→ **What needs to be done**
Exact copy, pictures excluded: print the lines from the one with "text: Gebe ->" through the final line of the records.

→ **Task input**
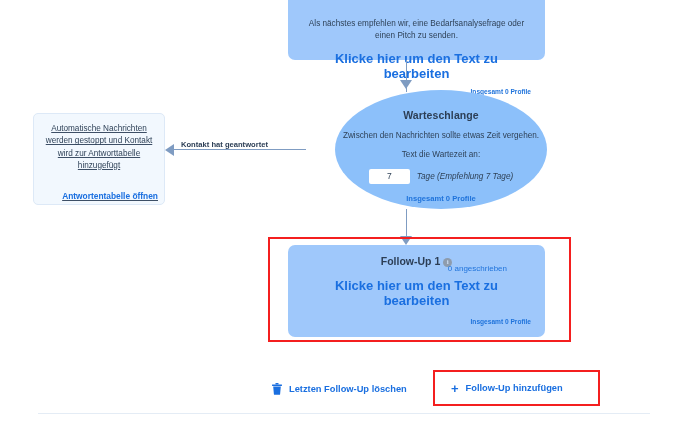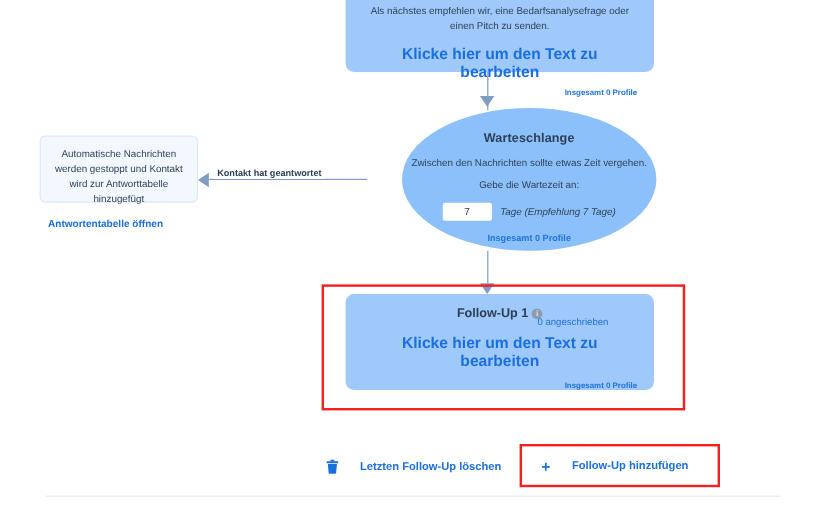"Als nächstes empfehlen wir, eine" #top-card .card-body { margin-top: 2px -> 16px }
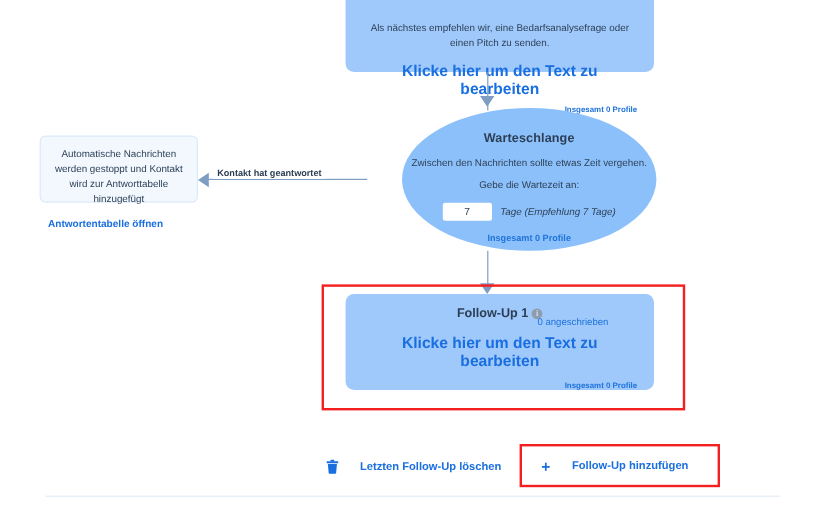"Automatische Nachrichten werden gestoppt" #answer-callout { height: 56px -> 92px; text-decoration: none -> underline }
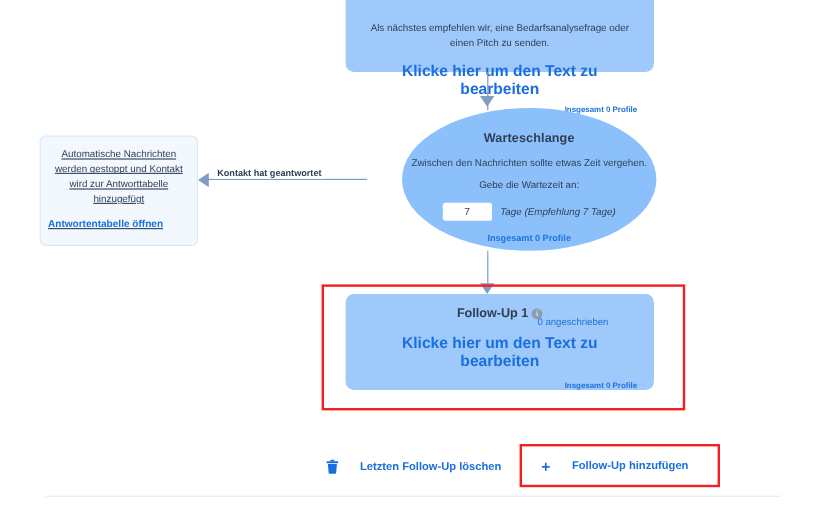"Gebe die Wartezeit an:" div.card-body { text: Gebe -> Text }
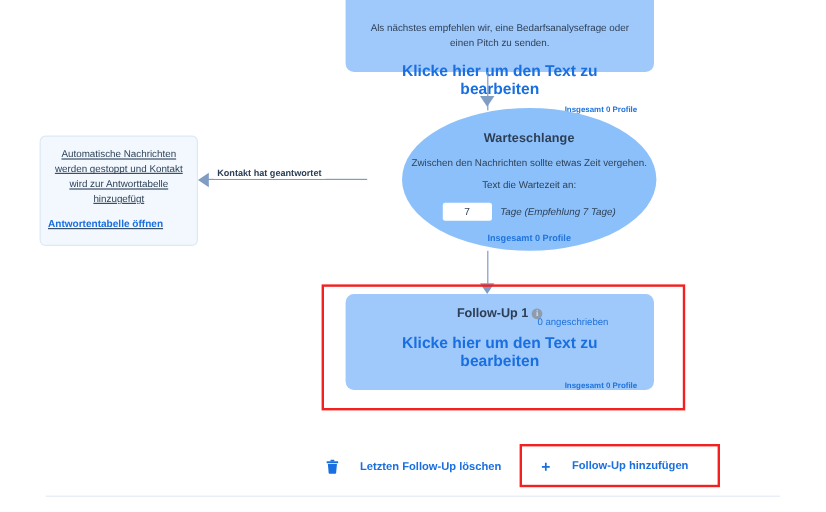"Antwortentabelle öffnen" #answer-callout .co-link { margin-top: 9px -> 19px; text-align: left -> right }
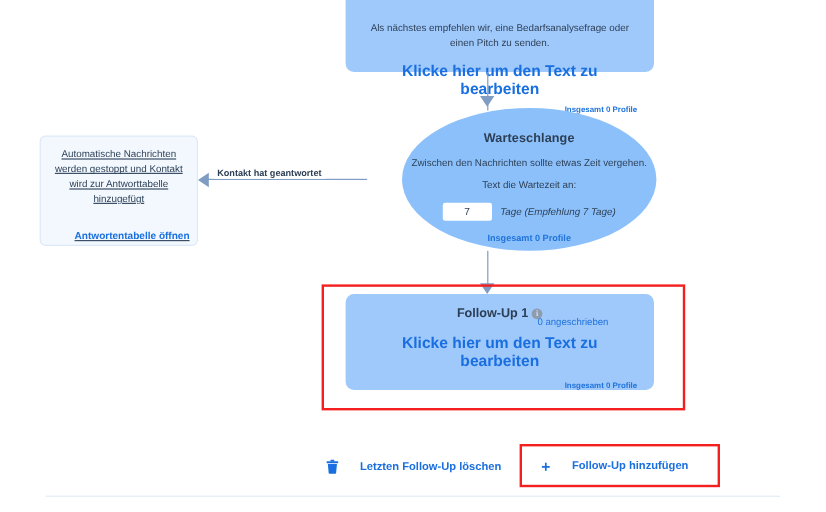"Follow-Up 1 i" #followup-card { height: 80px -> 92px }
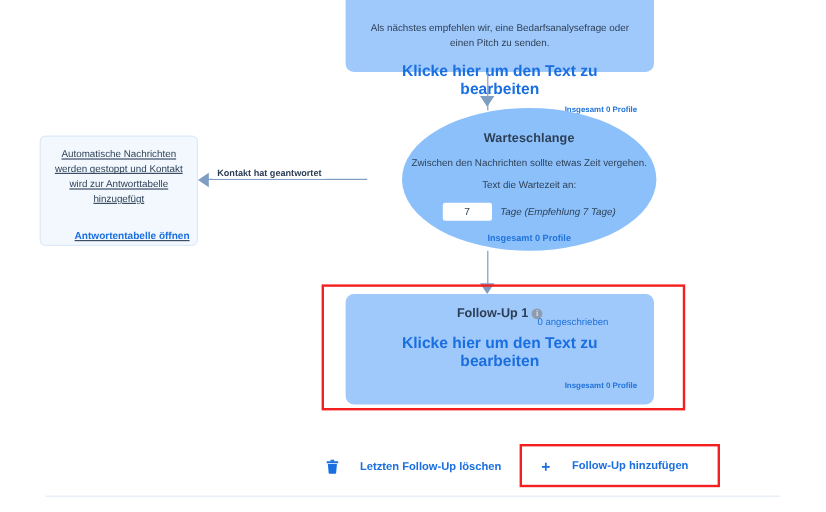"Letzten Follow-Up löschen" .action-btn { gap: 18px -> 7px }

→ **Task solution**
"Gebe die Wartezeit an:" div.card-body { text: Gebe -> Text }
"Antwortentabelle öffnen" #answer-callout .co-link { margin-top: 9px -> 19px; text-align: left -> right }
"Follow-Up 1 i" #followup-card { height: 80px -> 92px }
"Letzten Follow-Up löschen" .action-btn { gap: 18px -> 7px }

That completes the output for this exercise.